Biographical details
- Born: December 19, 1976 (age 49) Los Angeles, California, U.S.

Playing career
- 1996–1997: Washington State
- 1998–2001: UConn
- Position: Forward

Coaching career (HC unless noted)
- 2001–2002: UConn (assistant)
- 2002–2003: Texas Tech (assistant)
- 2003–2004: Florida Atlantic (assistant)
- 2004–2005: Jacksonville (assistant)
- 2005–2006: FIU (assistant)
- 2007–2010: UConn (asst.)
- 2011: Foshan Dralions
- 2011–2012: Shanxi Zhongyu (Associate HC)

= Beau Archibald =

American basketball coach

Beau Archibald (born December 19, 1976) is an American basketball coach, currently coaching internationally with El Jaish in Doha, Qatar. He previously coached the Zhejiang Guangsha Lions of the Chinese Basketball Association and the Shanxi Zhongyu Brave Dragons and Foshan Dralions.

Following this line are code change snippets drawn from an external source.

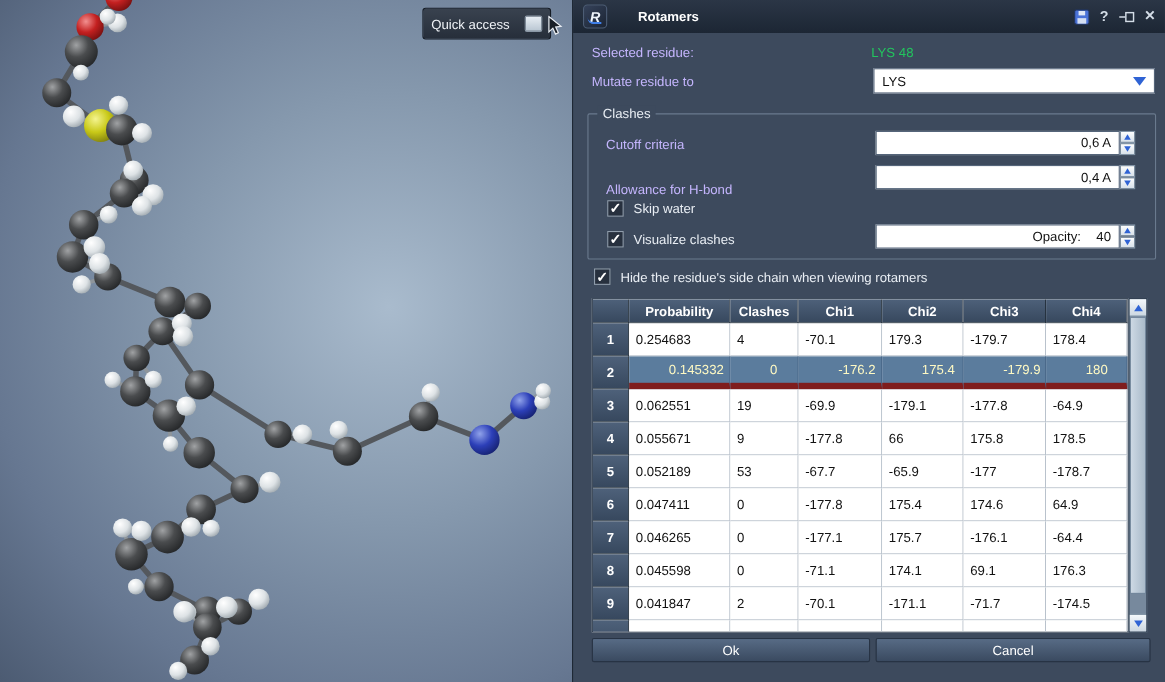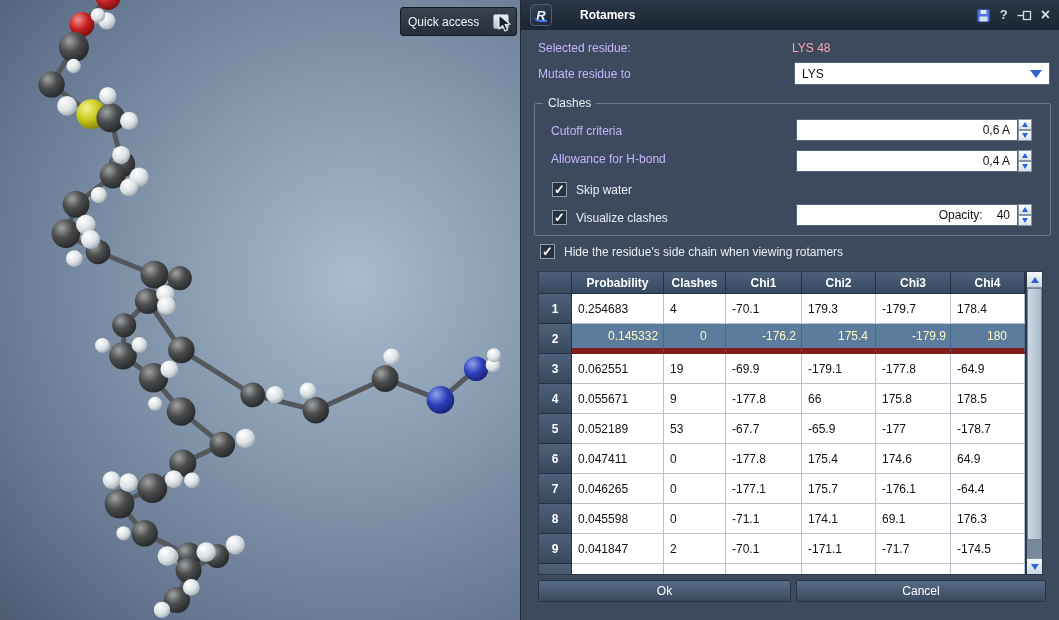--- a/index.html
+++ b/index.html
@@ -3,21 +3,21 @@
 <meta charset="utf-8">
 <style>
   html,body{margin:0;padding:0;background:#222;}
   .app{position:relative;width:1059px;height:620px;overflow:hidden;
        font-family:"Liberation Sans",sans-serif;background:#3d4a5d;}
 
   
   .viewport{position:absolute;left:0;top:0;width:520px;height:620px;
     background:radial-gradient(circle at 68% 45%, #a9bbcd 0%, #8598ad 40%, #667791 75%, #4c5b72 100%);}
   .viewport svg.mol{position:absolute;left:0;top:0;}
-  .quick-access{position:absolute;left:400px;top:7px;width:117px;height:29px;
+  .quick-access{position:absolute;left:384px;top:7px;width:117px;height:29px;
     background:linear-gradient(#39424f,#262e3a);border:1px solid #151b24;border-radius:3px;
     color:#f0f3f7;font-size:12px;display:flex;align-items:center;gap:10px;
     padding:0 7px;box-sizing:border-box;}
   .qa-icon{width:14px;height:13px;background:linear-gradient(#e8eef4,#b9c6d2);
     border:1px solid #8b98a6;border-radius:2px;margin-left:auto;}
   .cursor{position:absolute;left:498px;top:14px;}
 
   
   .panel{position:absolute;left:520px;top:0;width:539px;height:620px;
     background:#3d4a5d;border-left:1px solid #1e2835;box-sizing:border-box;}
@@ -28,21 +28,21 @@
     border:1px solid #4d5d75;color:#eef4fb;font-weight:bold;font-style:italic;font-size:13px;
     display:flex;align-items:center;justify-content:center;position:relative;}
   .logo::after{content:"";position:absolute;left:3px;bottom:3px;width:13px;height:5px;
     border-bottom:2px solid #3f7fe8;border-bottom-left-radius:6px;}
   .title{font-weight:bold;font-size:12px;color:#ffffff;flex:1;margin-left:20px;}
   .tb-icons{display:flex;align-items:center;gap:9px;}
   .tb-glyph{color:#d4dde7;font-size:13px;font-weight:bold;line-height:14px;cursor:default;}
   .close-glyph{font-size:16px;line-height:14px;}
 
   .lbl{position:absolute;color:#c4b5fd;font-size:12px;white-space:nowrap;}
-  .val{position:absolute;color:#fca5a5;font-size:12px;white-space:nowrap;}
+  .val{position:absolute;color:#22c55e;font-size:12px;white-space:nowrap;}
   .field, .dropdown, .spinfield{position:absolute;background:#fff;border:1px solid #55657a;
     box-sizing:border-box;font-size:12px;color:#111;display:flex;align-items:center;}
   .dropdown{justify-content:space-between;padding:0 7px;}
   .dd-arrow{width:0;height:0;border-left:6px solid transparent;border-right:6px solid transparent;
     border-top:8px solid #2f63d4;}
   .spinfield{justify-content:flex-end;padding-right:7px;gap:14px;padding-left:20px;}
   .spinbtns{position:absolute;width:14px;display:flex;flex-direction:column;}
   .spinbtn{flex:1;background:linear-gradient(#fdfefe,#d8e1ea);border:1px solid #8294a6;
     display:flex;align-items:center;justify-content:center;box-sizing:border-box;}
   .spinbtn.up::after{content:"";width:0;height:0;border-left:3px solid transparent;
@@ -312,21 +312,21 @@
 
     <div class="lbl" style="left:30px;top:124px">Cutoff criteria</div>
     <div class="spinfield" style="left:275px;top:119px;width:222px;height:22px">
       <span>0,6 A</span>
     </div>
     <div class="spinbtns" style="left:497px;top:119px;height:22px">
       <div class="spinbtn up"></div>
       <div class="spinbtn down"></div>
     </div>
 
-    <div class="lbl" style="left:30px;top:152px">Allowance for H-bond</div>
+    <div class="lbl" style="left:30px;top:165px">Allowance for H-bond</div>
     <div class="spinfield" style="left:275px;top:150px;width:222px;height:22px">
       <span>0,4 A</span>
     </div>
     <div class="spinbtns" style="left:497px;top:150px;height:22px">
       <div class="spinbtn up"></div>
       <div class="spinbtn down"></div>
     </div>
 
     <div class="cb" style="left:31px;top:182px">
       <span class="cb-box">✓</span>

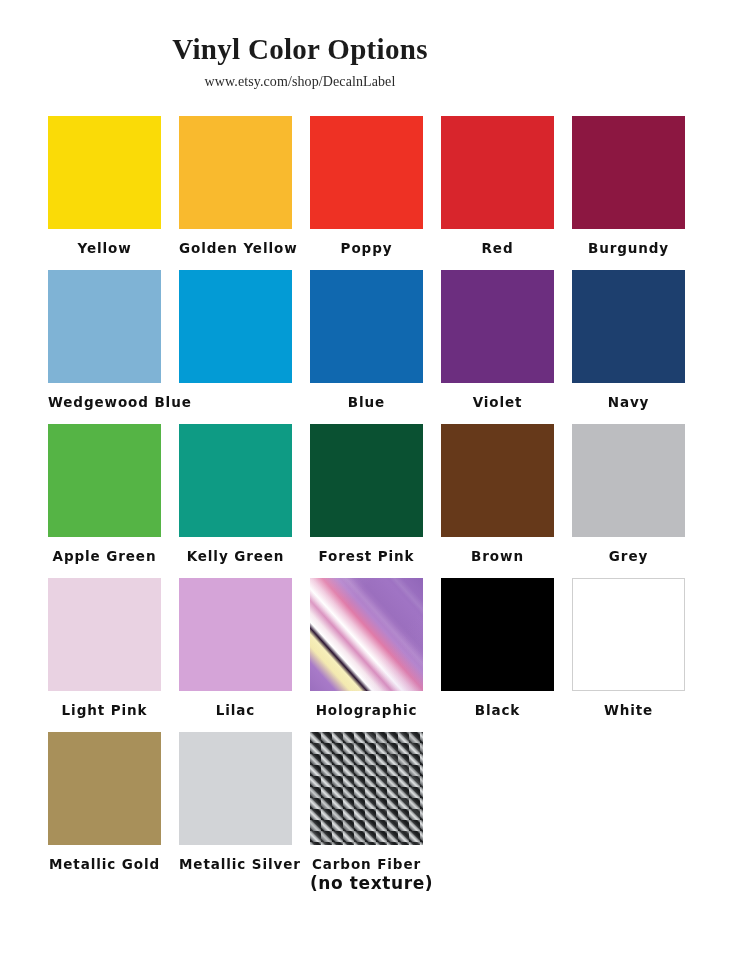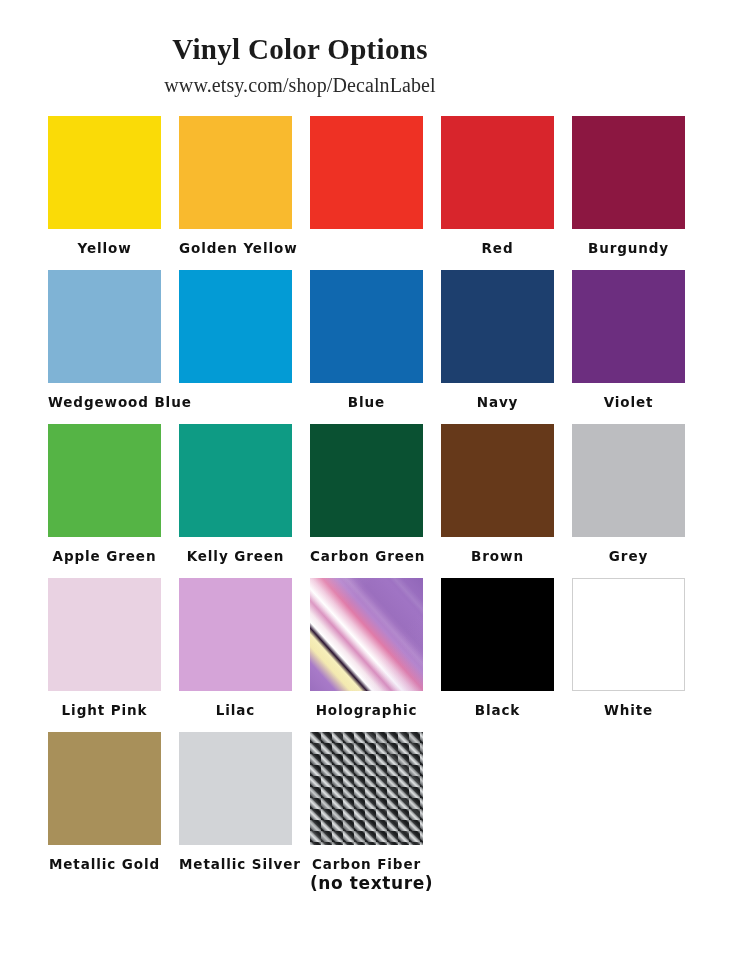--- a/index.html
+++ b/index.html
@@ -33,21 +33,21 @@
     font-family: "Liberation Serif", "DejaVu Serif", serif;
     font-size: 29px;
     font-weight: bold;
     color: #1b1b1b;
     letter-spacing: 0.3px;
     line-height: 1.1;
     margin: 0;
   }
   #page-subtitle {
     font-family: "Liberation Serif", "DejaVu Serif", serif;
-    font-size: 20px;
+    font-size: 14px;
     color: #2a2a2a;
     margin: 8px 0 0 0;
     letter-spacing: 0.1px;
   }
 
   
   #swatch-grid {
     position: absolute;
     left: 48px;
     top: 116px;
@@ -181,20 +181,21 @@
       <div class="swatch-cell">
         <div class="swatch-chip" title="Yellow" style="background-color: rgb(250, 219, 7);"></div>
         <span class="swatch-label"><span>Yellow</span></span>
       </div>
       <div class="swatch-cell">
         <div class="swatch-chip" title="Golden Yellow" style="background-color: rgb(249, 186, 46);"></div>
         <span class="swatch-label"><span>Golden Yellow</span></span>
       </div>
       <div class="swatch-cell">
         <div class="swatch-chip" title="Poppy" style="background-color: rgb(238, 49, 36);"></div>
+        <span class="swatch-label"><span>Poppy</span></span>
       </div>
       <div class="swatch-cell">
         <div class="swatch-chip" title="Red" style="background-color: rgb(216, 37, 44);"></div>
         <span class="swatch-label"><span>Red</span></span>
       </div>
       <div class="swatch-cell">
         <div class="swatch-chip" title="Burgundy" style="background-color: rgb(140, 23, 65);"></div>
         <span class="swatch-label"><span>Burgundy</span></span>
       </div>
       <div class="swatch-cell">
@@ -202,38 +203,38 @@
         <span class="swatch-label"><span>Wedgewood Blue</span></span>
       </div>
       <div class="swatch-cell">
         <div class="swatch-chip" title="Sky Blue" style="background-color: rgb(3, 155, 213);"></div>
       </div>
       <div class="swatch-cell">
         <div class="swatch-chip" title="Blue" style="background-color: rgb(16, 104, 175);"></div>
         <span class="swatch-label"><span>Blue</span></span>
       </div>
       <div class="swatch-cell">
+        <div class="swatch-chip" title="Violet" style="background-color: rgb(108, 46, 127);"></div>
+        <span class="swatch-label"><span>Violet</span></span>
+      </div>
+      <div class="swatch-cell">
         <div class="swatch-chip" title="Navy" style="background-color: rgb(29, 63, 110);"></div>
         <span class="swatch-label"><span>Navy</span></span>
       </div>
       <div class="swatch-cell">
-        <div class="swatch-chip" title="Violet" style="background-color: rgb(108, 46, 127);"></div>
-        <span class="swatch-label"><span>Violet</span></span>
-      </div>
-      <div class="swatch-cell">
         <div class="swatch-chip" title="Apple Green" style="background-color: rgb(85, 180, 69);"></div>
         <span class="swatch-label"><span>Apple Green</span></span>
       </div>
       <div class="swatch-cell">
         <div class="swatch-chip" title="Kelly Green" style="background-color: rgb(14, 155, 132);"></div>
         <span class="swatch-label"><span>Kelly Green</span></span>
       </div>
       <div class="swatch-cell">
         <div class="swatch-chip" title="Forest Green" style="background-color: rgb(10, 81, 50);"></div>
-        <span class="swatch-label"><span>Carbon Green</span></span>
+        <span class="swatch-label"><span>Forest Pink</span></span>
       </div>
       <div class="swatch-cell">
         <div class="swatch-chip" title="Brown" style="background-color: rgb(102, 57, 26);"></div>
         <span class="swatch-label"><span>Brown</span></span>
       </div>
       <div class="swatch-cell">
         <div class="swatch-chip" title="Grey" style="background-color: rgb(188, 189, 192);"></div>
         <span class="swatch-label"><span>Grey</span></span>
       </div>
       <div class="swatch-cell">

Before coaching Internationally Archibald coached under Hall of Fame coach Jim Calhoun at his alma mater, the University of Connecticut where he was a part of the Huskies' Final Four run in 2009.

Before coaching at Connecticut, Archibald worked at Florida International, Texas San Antonio, Jacksonville University, Florida Atlantic University and started his career as a volunteer assistant at Texas Tech with Bobby Knight. Throughout his coaching career Archibald has worked with some of basketball's best coaches, including Jim Calhoun and Bobby Knight. Archibald has also worked with Hugh Durham and Wang Fei, who was the former China men's national basketball team) coach.

Archibald has a daughter named Kennadi, who was born on June 10, 2003.

==Biography==

===Early life and education===
Archibald was born in Los Angeles, California. He started high school in Tempe, Arizona at Corona del Sol High School, where he won a state championship in 1994. Archibald's family moved his senior year to Provo, Utah where he graduated from Timpview High School in Provo, Utah in 1995.

Archibald's father Lynn (1944–1997) was a Division I head coach at Idaho State (1977–1982) in Pocatello, Idaho, and Utah (1983–1989) in Salt Lake City.